- [Activity]:
If a record holds a picture, leave the picture out and restate everything else word for word.

──────── Given information ────────

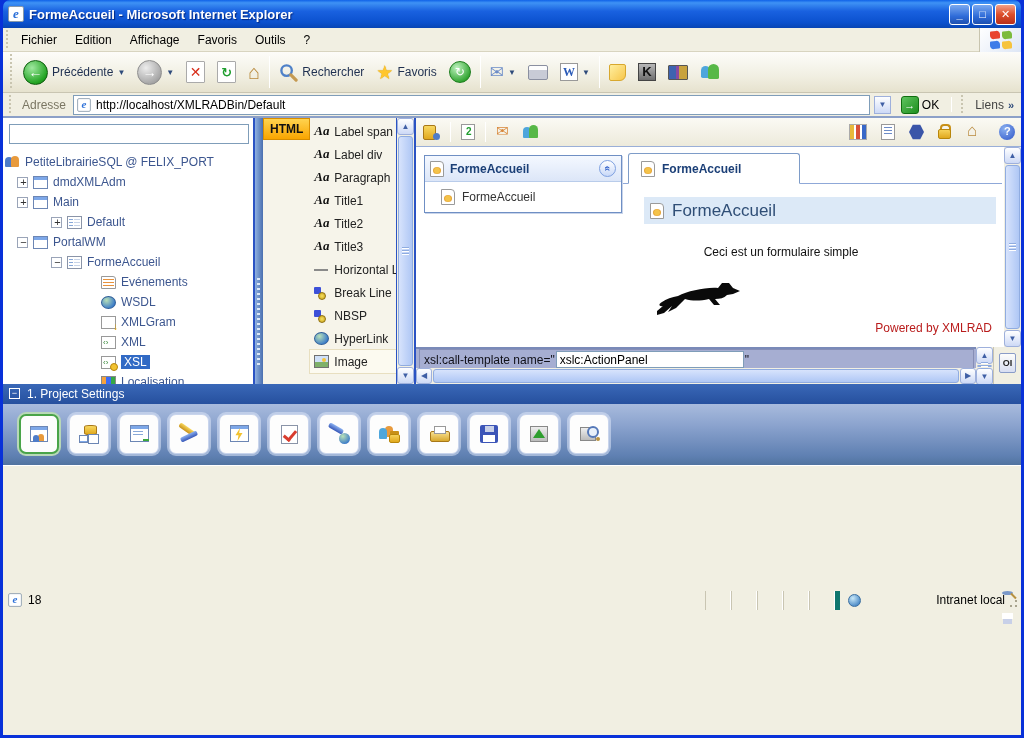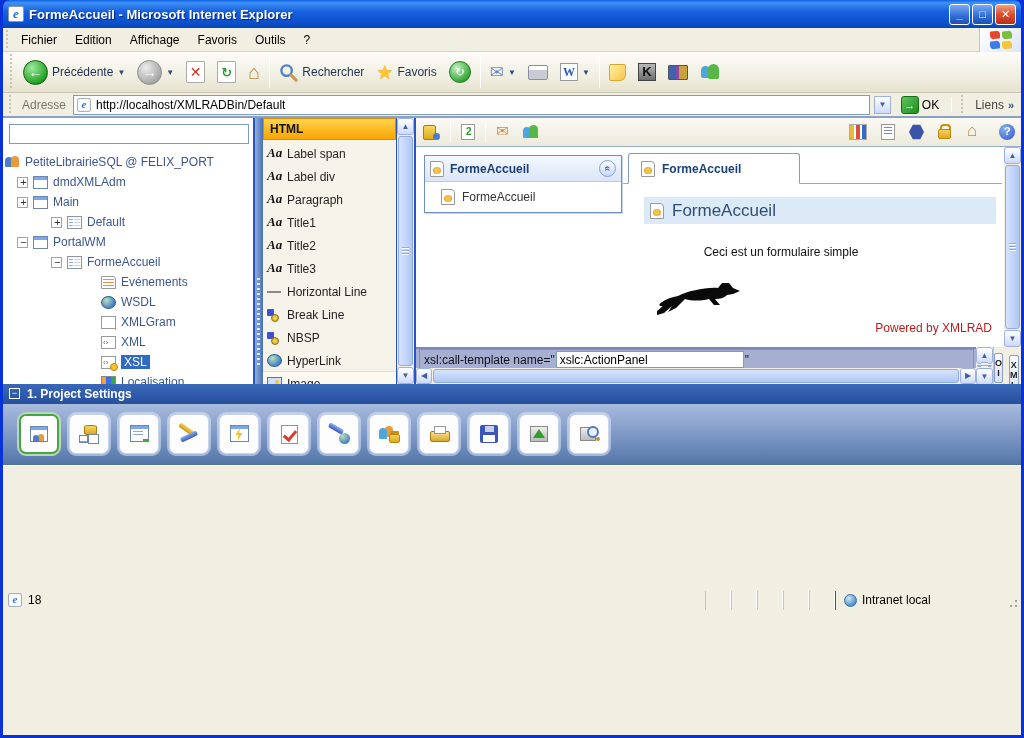"HTML" .comps { flex-direction: column -> row }
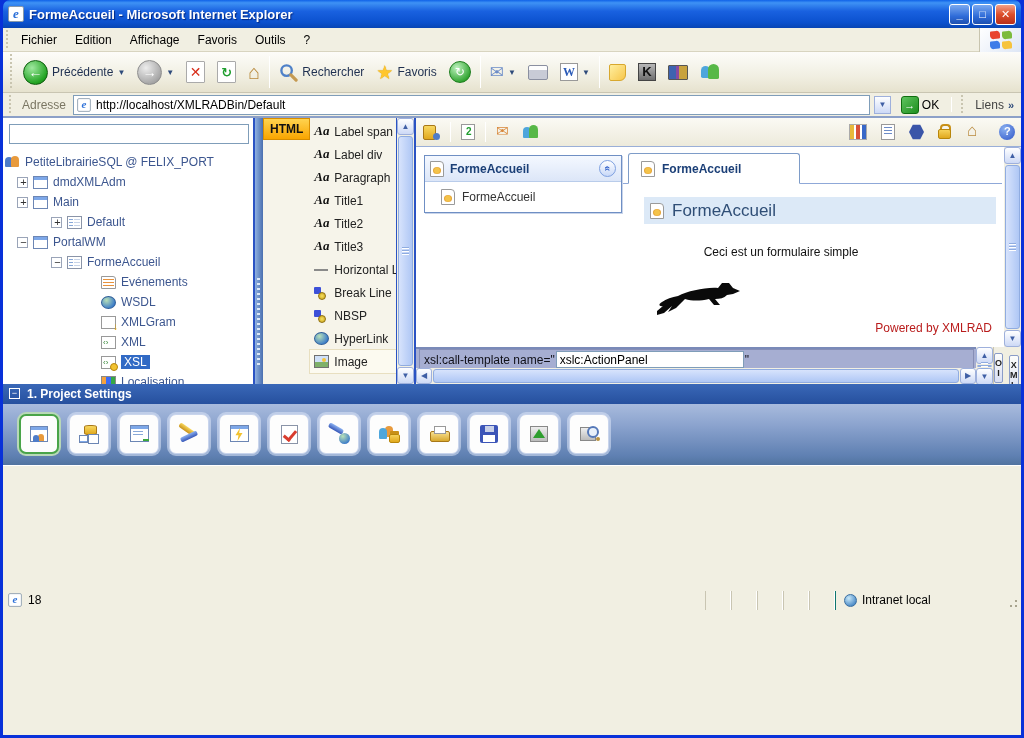"OI" .strip { flex-direction: row -> column; gap: 6px -> 14px }
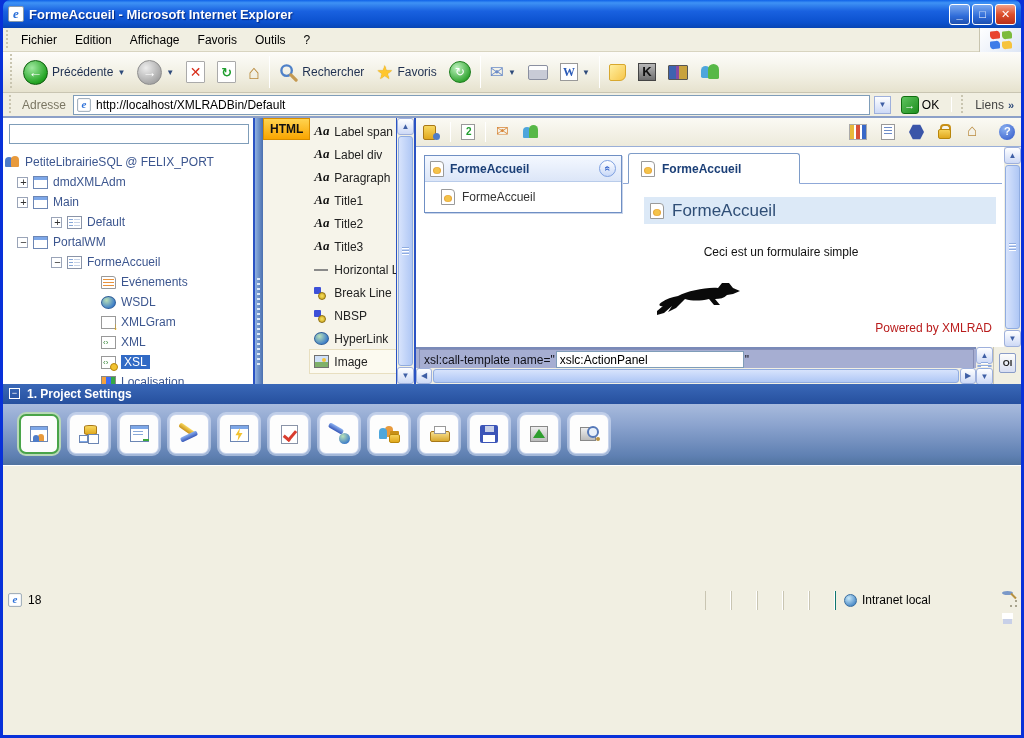"1. Project Settings" .projhdr .cap { font-weight: bold -> normal }
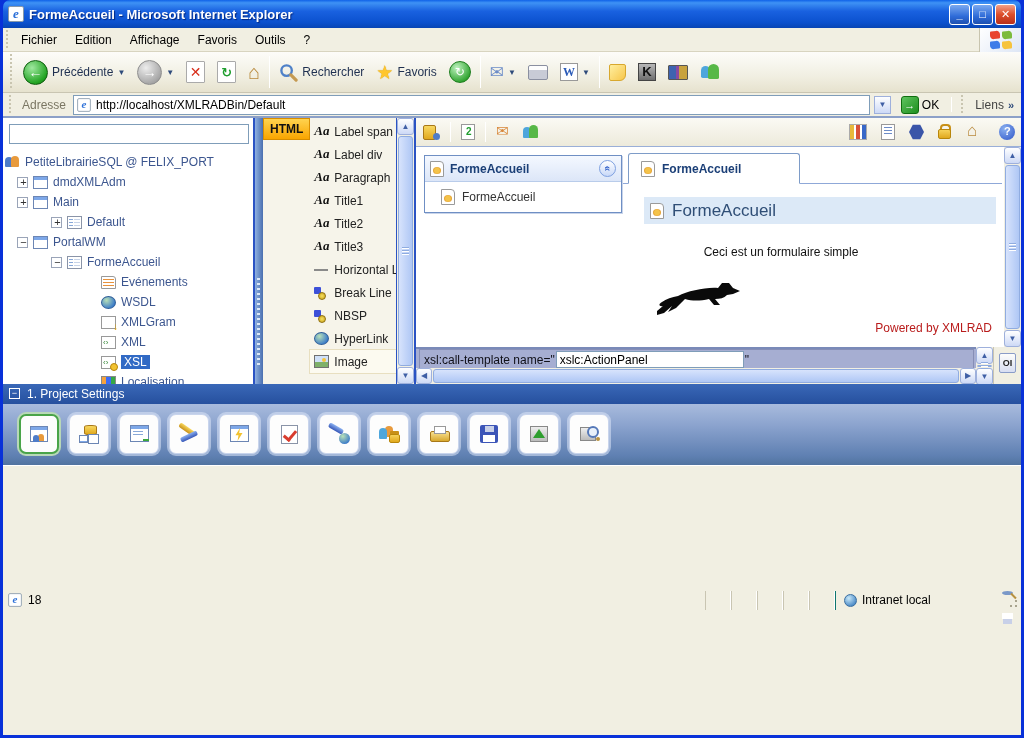"Intranet local" .st-zone { border-left: 1px solid #0f766e -> 5px solid #0f766e; justify-content: none -> space-between }
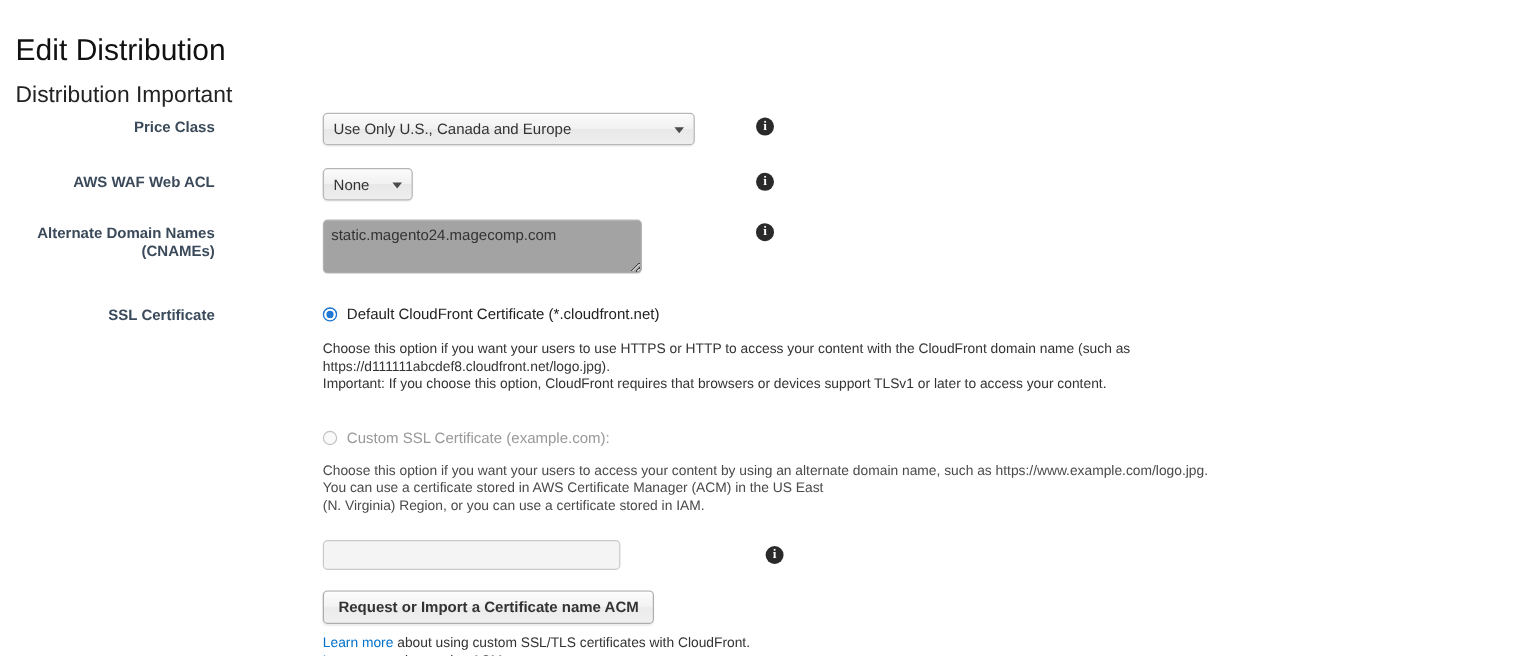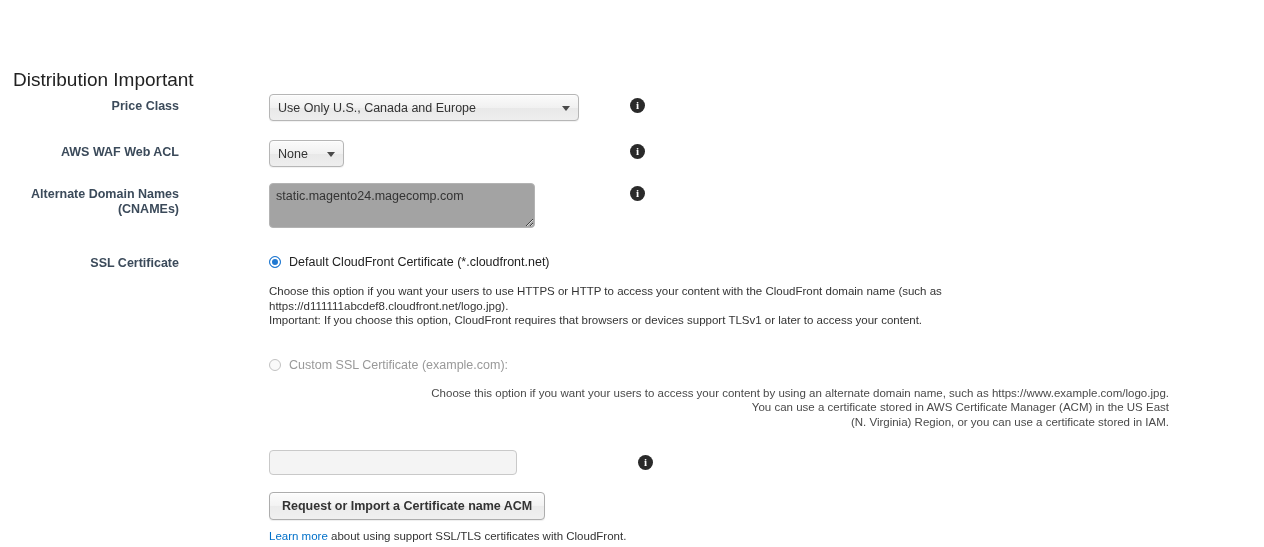"Edit Distribution" h1.page-title { html: none -> <h1>Edit Distribution</h1> }
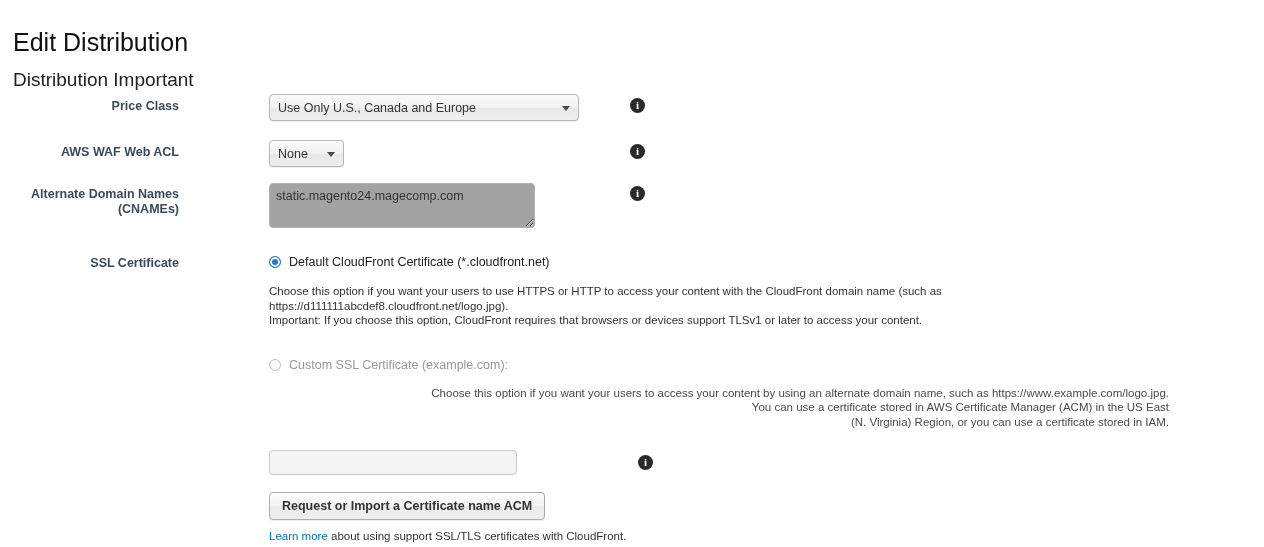"Choose this option if you want your users to access" .desc.disabled { text-align: right -> none }
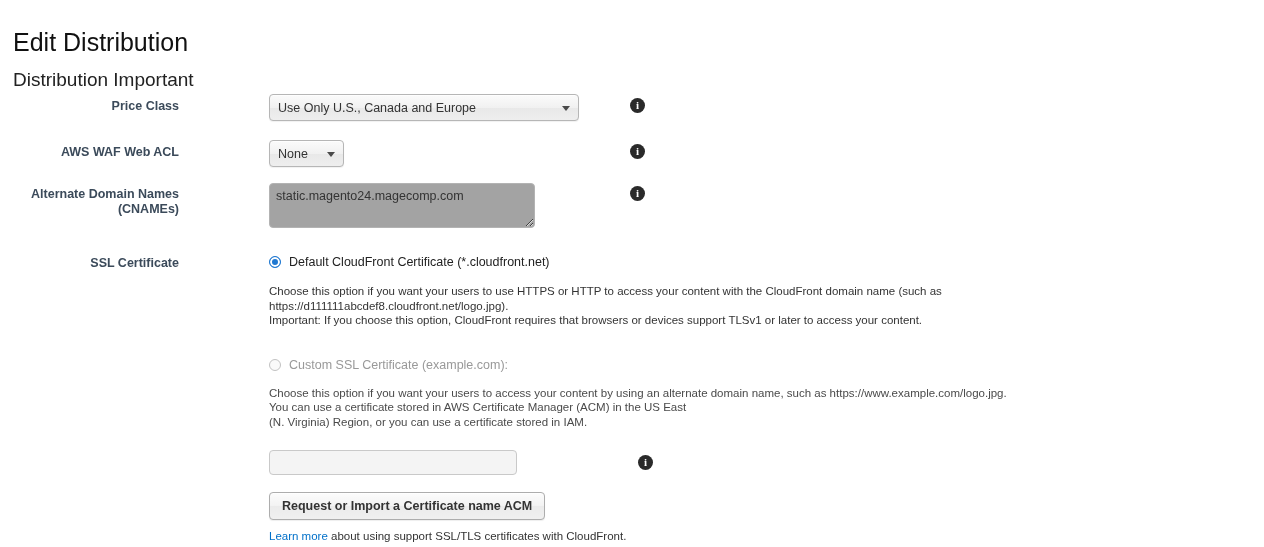"about using support SSL/TLS certificates" span { text: support -> custom }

────────

- [Response area]:
"HTML" .comps { flex-direction: column -> row }
"OI" .strip { flex-direction: row -> column; gap: 6px -> 14px }
"1. Project Settings" .projhdr .cap { font-weight: bold -> normal }
"Intranet local" .st-zone { border-left: 1px solid #0f766e -> 5px solid #0f766e; justify-content: none -> space-between }
"Edit Distribution" h1.page-title { html: none -> <h1>Edit Distribution</h1> }
"Choose this option if you want your users to access" .desc.disabled { text-align: right -> none }
"about using support SSL/TLS certificates" span { text: support -> custom }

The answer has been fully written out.